Technical indicators during this period provided further insights into market dynamics. The Relative Strength Index (RSI) for BTC dropped to 30 at 10:30 AM UTC, indicating an oversold condition, before rising to 55 by 11:00 AM UTC (TradingView, 2025). For ETH, the RSI fell to 28 at 10:30 AM UTC and then climbed to 50 by 11:00 AM UTC (CoinGecko, 2025). The Moving Average Convergence Divergence (MACD) for BTC showed a bearish crossover at 10:15 AM UTC, with the MACD line crossing below the signal line, but it quickly reversed to a bullish crossover by 11:00 AM UTC (CryptoQuant, 2025). The Bollinger Bands for ETH widened significantly during the drop, with the price touching the lower band at 10:30 AM UTC, before contracting as the price recovered (Glassnode, 2025).

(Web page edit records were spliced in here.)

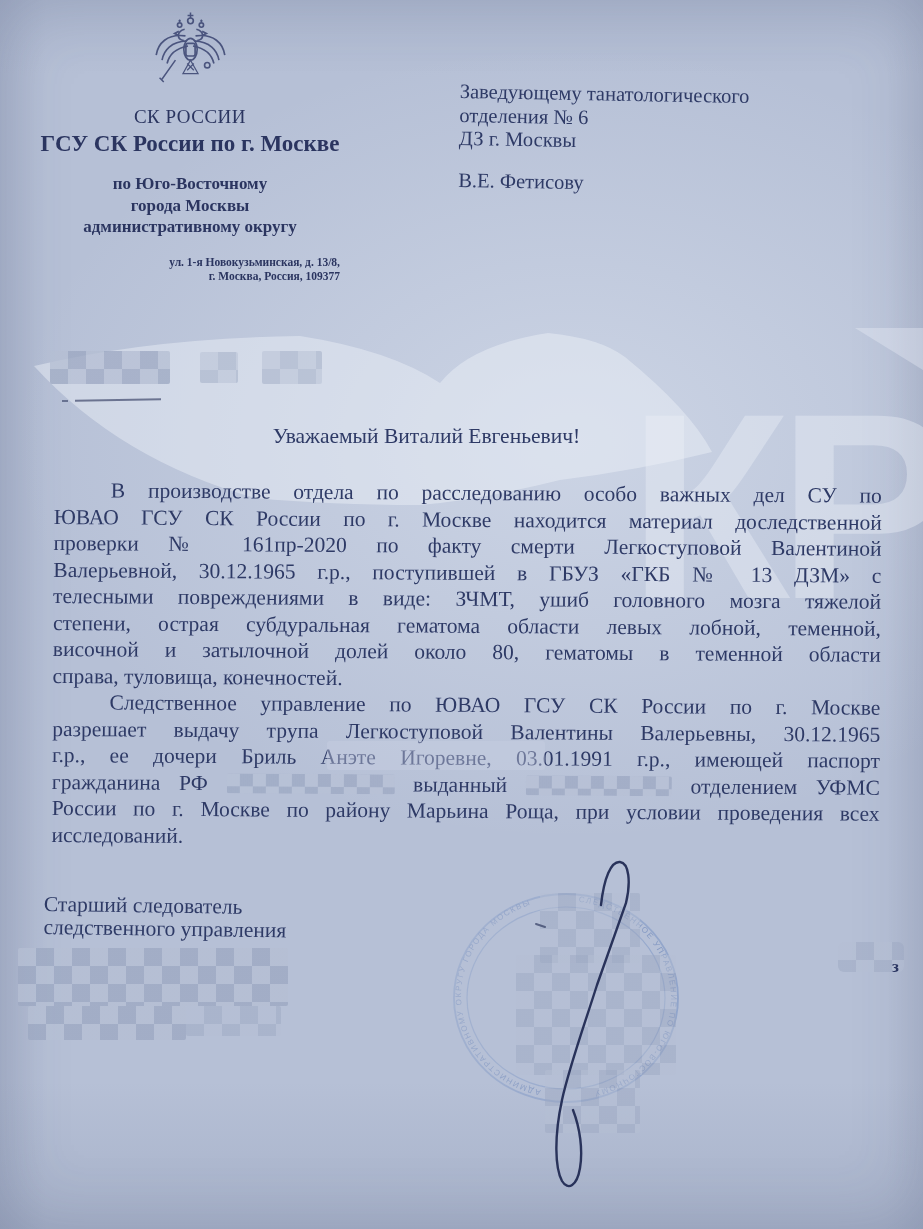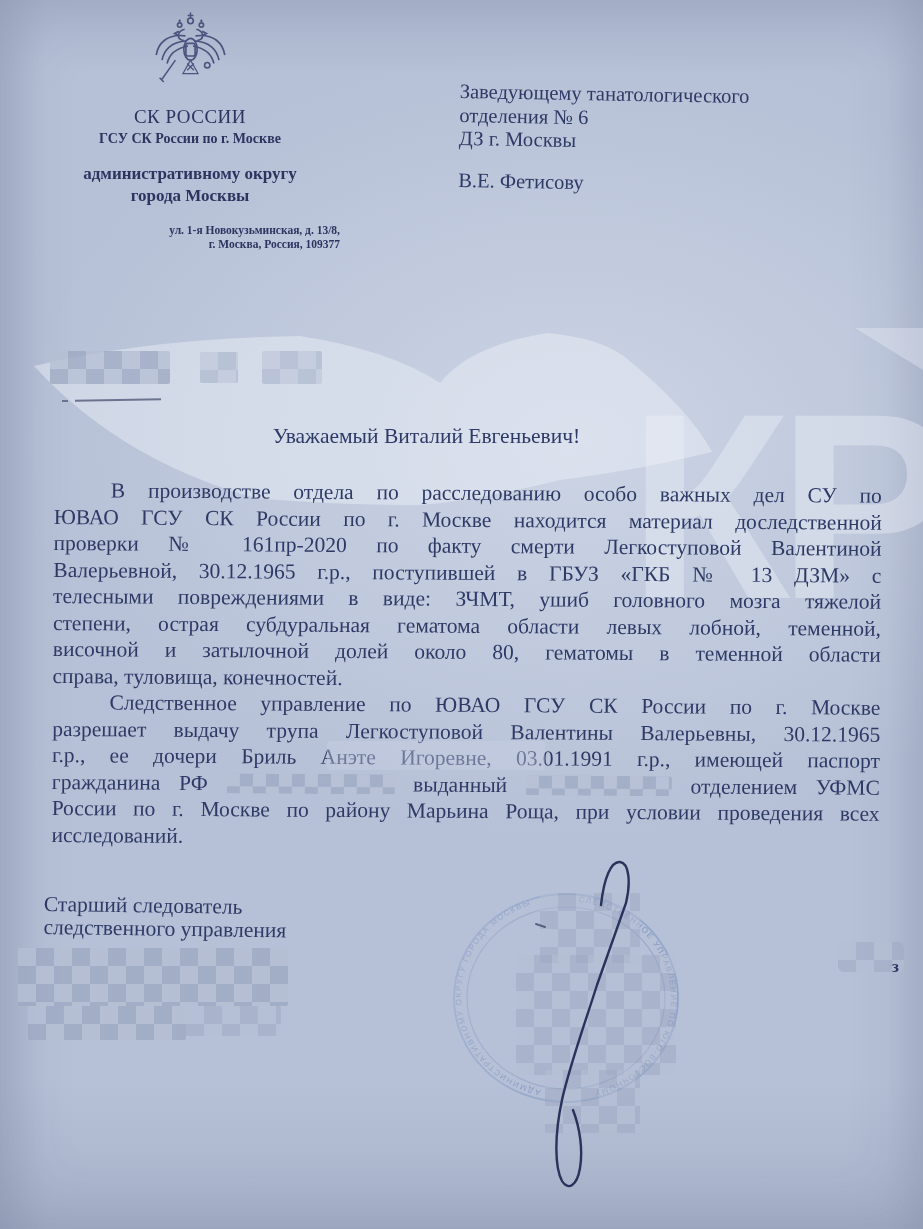--- a/index.html
+++ b/index.html
@@ -8,21 +8,21 @@
         background:
           radial-gradient(900px 640px at 62% 36%, rgba(222,229,241,.55), rgba(222,229,241,0) 62%),
           linear-gradient(180deg, rgba(158,170,196,.30) 0%, rgba(158,170,196,0) 6%, rgba(158,170,196,0) 88%, rgba(130,142,170,.28) 100%),
           linear-gradient(90deg, rgba(140,152,180,.25) 0%, rgba(140,152,180,0) 5%, rgba(140,152,180,0) 96%, rgba(150,160,186,.18) 100%),
           #b6c0d6;
         box-shadow: inset 0 0 70px rgba(62,72,104,.22);}
   .abs{position:absolute;}
   
   .letterhead{left:40px;top:10px;width:300px;text-align:center;color:#2b3560;}
   .org1{margin-top:4px;font-size:19px;font-weight:normal;letter-spacing:.5px;}
-  .org2{margin-top:3px;font-size:14px;font-weight:bold;}
+  .org2{margin-top:3px;font-size:23px;font-weight:bold;}
   .division{margin-top:16px;font-size:17px;font-weight:bold;line-height:21.5px;}
   .addr{margin-top:17px;font-size:11.5px;font-weight:bold;line-height:14px;text-align:right;}
   
   .recipient{left:460px;top:80px;width:430px;font-size:20.5px;line-height:23.5px;color:#2e3a66;transform:rotate(1deg);transform-origin:left top;}
   .recipient .name{margin-top:18px;}
   
   .salutation{left:0;top:424px;width:805px;padding-left:48px;box-sizing:border-box;text-align:center;font-size:21.5px;color:#2e3a66;}
   .bodytext{left:54px;top:477px;width:828px;font-size:21.5px;color:#2e3a66;transform:rotate(.4deg);transform-origin:left top;}
   .bline{height:26.5px;line-height:26.5px;text-align:justify;text-align-last:justify;white-space:nowrap;}
   .bline.lastline{text-align-last:left;}
@@ -73,22 +73,23 @@
       <path d="M56,31 C78,28 89,40 91,54 M54.5,37 C73,38 82,48 84,60 M53,43 C69,46 76,55 78,64"></path>
       <ellipse cx="50" cy="47" rx="8" ry="13"></ellipse>
       <rect x="44.5" y="40" width="11" height="15" rx="2.5"></rect>
       <path d="M50,60 l-9,16 h18 z M46,64 l8,8 M54,64 l-8,8" stroke-width="1.5"></path>
       <path d="M32,60 L15,84 M13,81 l5,5" stroke-width="1.8"></path>
       <circle cx="70" cy="66" r="3.2"></circle>
     </svg>
     <div class="org1">СК РОССИИ</div>
     <div class="org2">ГСУ СК России по г. Москве</div>
     <div class="division">
+      <div>по Юго-Восточному</div>
+      <div>города Москвы</div>
       <div>административному округу</div>
-      <div>города Москвы</div>
     </div>
     <div class="addr">
       <div>ул. 1-я Новокузьминская, д. 13/8,</div>
       <div>г. Москва, Россия, 109377</div>
     </div>
   </div>
 
   <div class="abs recipient">
     <div>Заведующему танатологического</div>
     <div>отделения № 6</div>

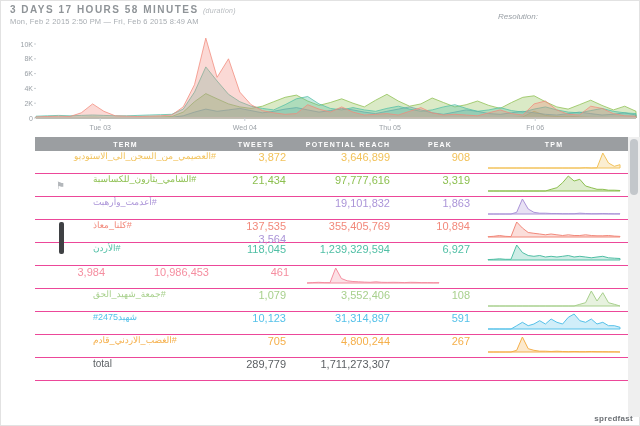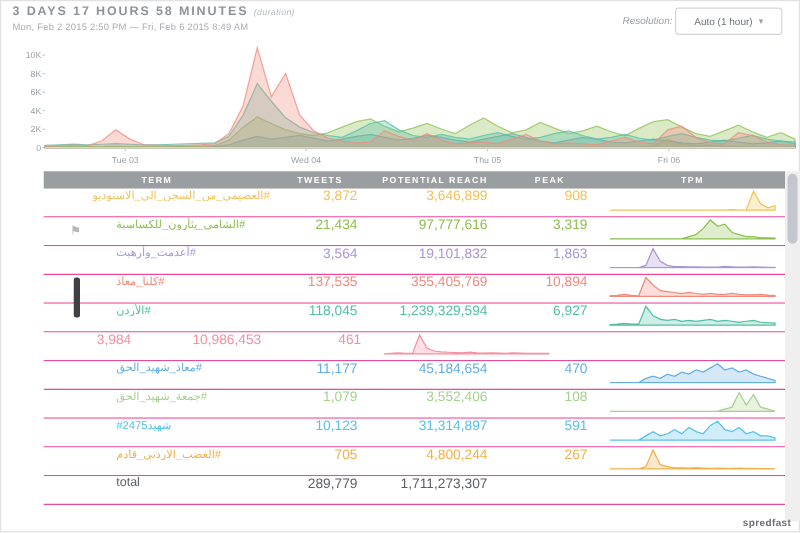--- a/index.html
+++ b/index.html
@@ -35,24 +35,20 @@
 <body>
 
 <div class="page">
 
   <div class="duration">
     <span>3 DAYS  17 HOURS  58 MINUTES</span>
     <span class="suffix">(duration)</span>
   </div>
   <div class="daterange">Mon, Feb 2 2015 2:50 PM — Fri, Feb 6 2015 8:49 AM</div>
   <div class="res-label">Resolution:</div>
-  <div class="res-select">
-    <span>Auto (1 hour)</span>
-    <span class="chev">▾</span>
-  </div>
 
   <div class="chart-wrap">
     <svg id="main-chart" width="640" height="106">
         <text x="33" y="90.5" text-anchor="end" font-size="7" fill="#9aa0a6">0</text>
         <line x1="34" y1="88" x2="36" y2="88" stroke="#c9ced2" stroke-width="1"></line>
         <text x="33" y="75.7" text-anchor="end" font-size="7" fill="#9aa0a6">2K</text>
         <line x1="34" y1="73.2" x2="36" y2="73.2" stroke="#c9ced2" stroke-width="1"></line>
         <text x="33" y="60.9" text-anchor="end" font-size="7" fill="#9aa0a6">4K</text>
         <line x1="34" y1="58.4" x2="36" y2="58.4" stroke="#c9ced2" stroke-width="1"></line>
         <text x="33" y="46.1" text-anchor="end" font-size="7" fill="#9aa0a6">6K</text>
@@ -104,21 +100,21 @@
           <div class="cell-num c-reach" style="color: rgb(140, 191, 79);">97,777,616</div>
           <div class="cell-num c-peak" style="color: rgb(140, 191, 79);">3,319</div>
           <div class="c-tpm">
             <svg width="134" height="18">
               <polygon points="1,17 1.0,17.0 6.7,17.0 12.5,17.0 18.2,17.0 24.0,17.0 29.7,17.0 35.4,17.0 41.2,17.0 46.9,17.0 52.7,17.0 58.4,17.0 64.1,15.3 69.9,13.7 75.6,8.7 81.3,2.0 87.1,7.0 92.8,5.3 98.6,12.0 104.3,13.7 110.0,15.3 115.8,15.3 121.5,16.2 127.3,16.2 133.0,16.5 133,17" fill="#8cbf4f" fill-opacity="0.28" stroke="#8cbf4f" stroke-width="1"></polygon>
             </svg>
           </div>
         </div>
         <div class="row">
           <div class="cell-term" dir="rtl" style="color: rgb(171, 148, 216);">#أعدمت_وأرهبت</div>
-          <div class="cell-num c-tweets" style="color: rgb(171, 148, 216);">3,564</div>
+          <div class="cell-num c-tweets" style="color: rgb(171, 148, 216); margin-top: 36px;">3,564</div>
           <div class="cell-num c-reach" style="color: rgb(171, 148, 216);">19,101,832</div>
           <div class="cell-num c-peak" style="color: rgb(171, 148, 216);">1,863</div>
           <div class="c-tpm">
             <svg width="134" height="18">
               <polygon points="1,17 1.0,17.0 6.7,17.0 12.5,17.0 18.2,17.0 24.0,17.0 29.7,15.3 35.4,2.0 41.2,12.0 46.9,15.3 52.7,16.2 58.4,16.2 64.1,16.5 69.9,16.5 75.6,16.7 81.3,16.7 87.1,16.7 92.8,16.2 98.6,16.5 104.3,16.7 110.0,16.7 115.8,16.5 121.5,16.7 127.3,16.8 133.0,16.8 133,17" fill="#ab94d8" fill-opacity="0.28" stroke="#ab94d8" stroke-width="1"></polygon>
             </svg>
           </div>
         </div>
         <div class="row">
           <div class="cell-term" dir="rtl" style="color: rgb(242, 137, 123);">#كلنا_معاذ</div>
@@ -142,31 +138,20 @@
             </svg>
           </div>
         </div>
         <div class="row">
           <div class="cell-num c-tweets" style="color: rgb(245, 142, 160);">3,984</div>
           <div class="cell-num c-reach" style="color: rgb(245, 142, 160);">10,986,453</div>
           <div class="cell-num c-peak" style="color: rgb(245, 142, 160);">461</div>
           <div class="c-tpm">
             <svg width="134" height="18">
               <polygon points="1,17 1.0,17.0 6.7,16.6 12.5,16.3 18.2,16.6 24.0,16.7 29.7,2.0 35.4,12.5 41.2,14.8 46.9,15.5 52.7,15.8 58.4,16.1 64.1,16.3 69.9,15.8 75.6,16.3 81.3,16.4 87.1,16.3 92.8,16.4 98.6,16.6 104.3,16.3 110.0,16.4 115.8,16.6 121.5,16.6 127.3,16.7 133.0,16.7 133,17" fill="#f58ea0" fill-opacity="0.28" stroke="#f58ea0" stroke-width="1"></polygon>
-            </svg>
-          </div>
-        </div>
-        <div class="row">
-          <div class="cell-term" dir="rtl" style="color: rgb(100, 174, 228);">#معاذ_شهيد_الحق</div>
-          <div class="cell-num c-tweets" style="color: rgb(100, 174, 228);">11,177</div>
-          <div class="cell-num c-reach" style="color: rgb(100, 174, 228);">45,184,654</div>
-          <div class="cell-num c-peak" style="color: rgb(100, 174, 228);">470</div>
-          <div class="c-tpm">
-            <svg width="134" height="18">
-              <polygon points="1,17 1.0,17.0 6.7,17.0 12.5,17.0 18.2,17.0 24.0,17.0 29.7,13.7 35.4,12.0 41.2,13.7 46.9,10.3 52.7,12.0 58.4,8.7 64.1,10.3 69.9,7.0 75.6,8.7 81.3,5.3 87.1,2.0 92.8,7.0 98.6,5.3 104.3,8.7 110.0,7.0 115.8,10.3 121.5,12.0 127.3,13.7 133.0,15.3 133,17" fill="#64aee4" fill-opacity="0.28" stroke="#64aee4" stroke-width="1"></polygon>
             </svg>
           </div>
         </div>
         <div class="row">
           <div class="cell-term" dir="rtl" style="color: rgb(168, 208, 141);">#جمعة_شهيد_الحق</div>
           <div class="cell-num c-tweets" style="color: rgb(168, 208, 141);">1,079</div>
           <div class="cell-num c-reach" style="color: rgb(168, 208, 141);">3,552,406</div>
           <div class="cell-num c-peak" style="color: rgb(168, 208, 141);">108</div>
           <div class="c-tpm">
             <svg width="134" height="18">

On-chain metrics also reflected the market's volatility, with the Bitcoin Network Value to Transactions (NVT) ratio spiking to 120 at 10:30 AM UTC, indicating overvaluation, before dropping to 90 by 11:00 AM UTC (CryptoQuant, 2025). The Ethereum Gas Price surged to 200 Gwei at 10:30 AM UTC, reflecting increased network activity, before falling to 150 Gwei by 11:00 AM UTC (Etherscan, 2025).

In terms of AI-related news, on the same day, a major AI company announced a breakthrough in natural language processing, which led to a 10% increase in the price of AI-related tokens like SingularityNET (AGIX) from $0.80 to $0.88 by 12:00 PM UTC (CoinMarketCap, 2025). The correlation between AI developments and major crypto assets was evident, with BTC and ETH experiencing a 2% and 3% increase, respectively, following the announcement (CoinGecko, 2025). This event created potential trading opportunities in AI/crypto crossover, with trading volumes for AGIX/BTC and AGIX/ETH pairs on Uniswap increasing by 50% and 60%, respectively, within the first hour of the announcement (Uniswap, 2025). The AI development also influenced crypto market sentiment, with the Crypto Fear & Greed Index rising from 45 to 55 by 12:00 PM UTC (Alternative.me, 2025). AI-driven trading volumes for BTC and ETH on platforms like 3Commas and Cryptohopper saw a 15% increase, indicating a shift in trading strategies influenced by AI news (3Commas, 2025; Cryptohopper, 2025).

The Kobeissi Letter

@KobeissiLetter

An industry leading commentary on the global capital markets.